TASK DATA:
*** Block opens ***

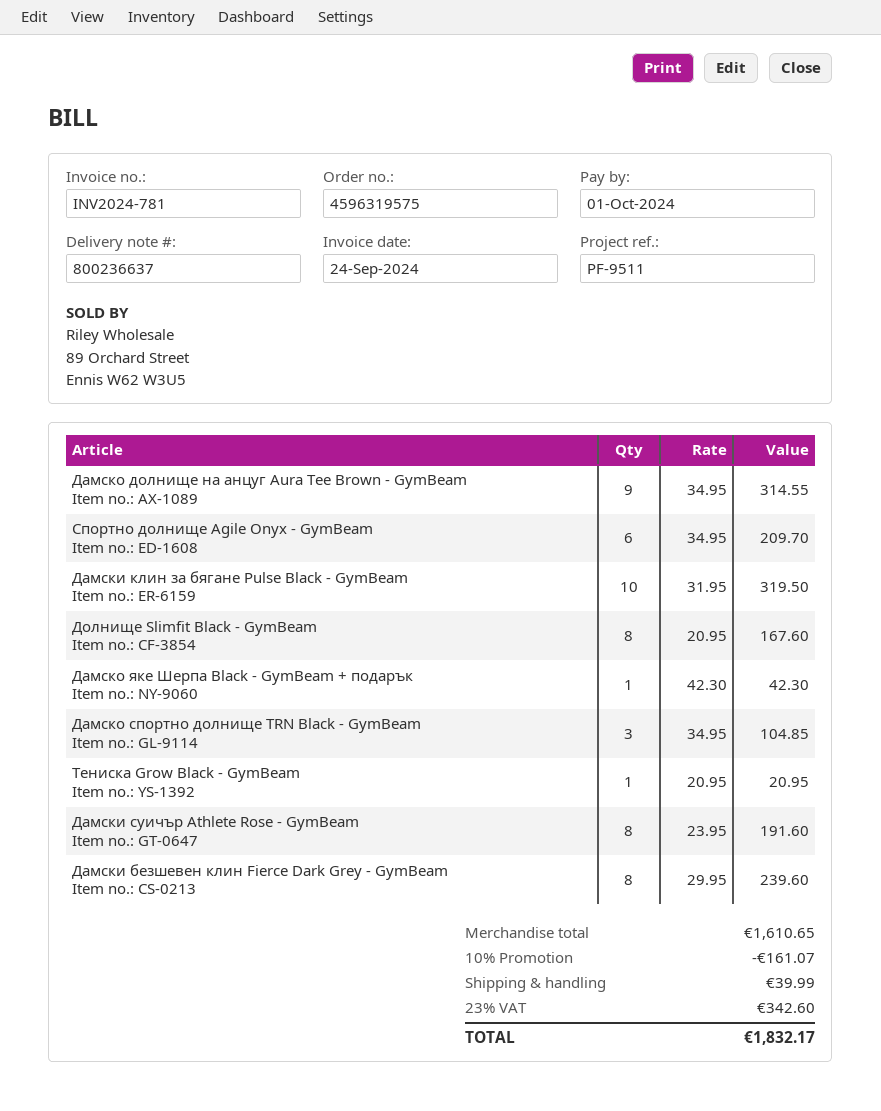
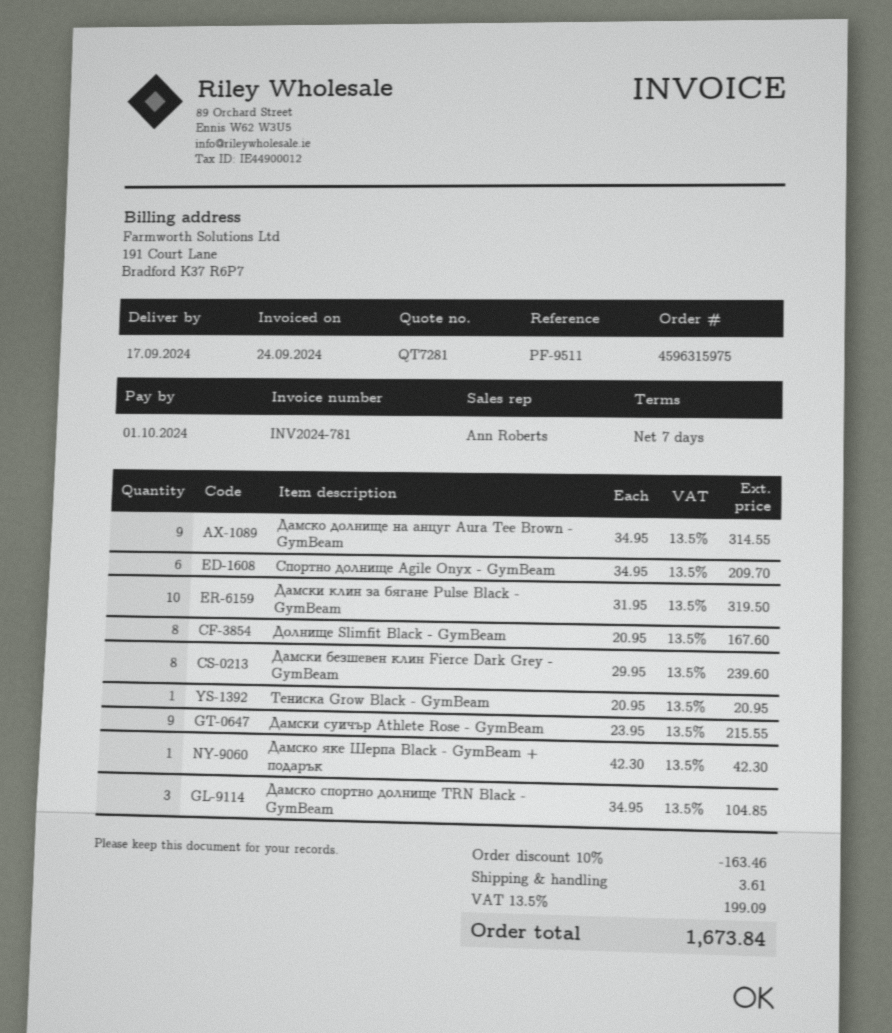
order number: 4596319575 -> 4596315975
Дамски суичър Athlete Rose - GymBeam: 8 x 23.95 = 191.60 -> 9 x 23.95 = 215.55
discount: 10% = 161.07 -> 10% = 163.46
shipping: 39.99 -> 3.61
tax: 23% = 342.60 -> 13.5% = 199.09
total: 1832.17 -> 1673.84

*** Block closes ***

WHAT IS EXPECTED: Restate word for word each line of the data from the one with "shipping: 39.99 -> 3.61" to the last, keeping both ends.

ANSWER BOX:
shipping: 39.99 -> 3.61
tax: 23% = 342.60 -> 13.5% = 199.09
total: 1832.17 -> 1673.84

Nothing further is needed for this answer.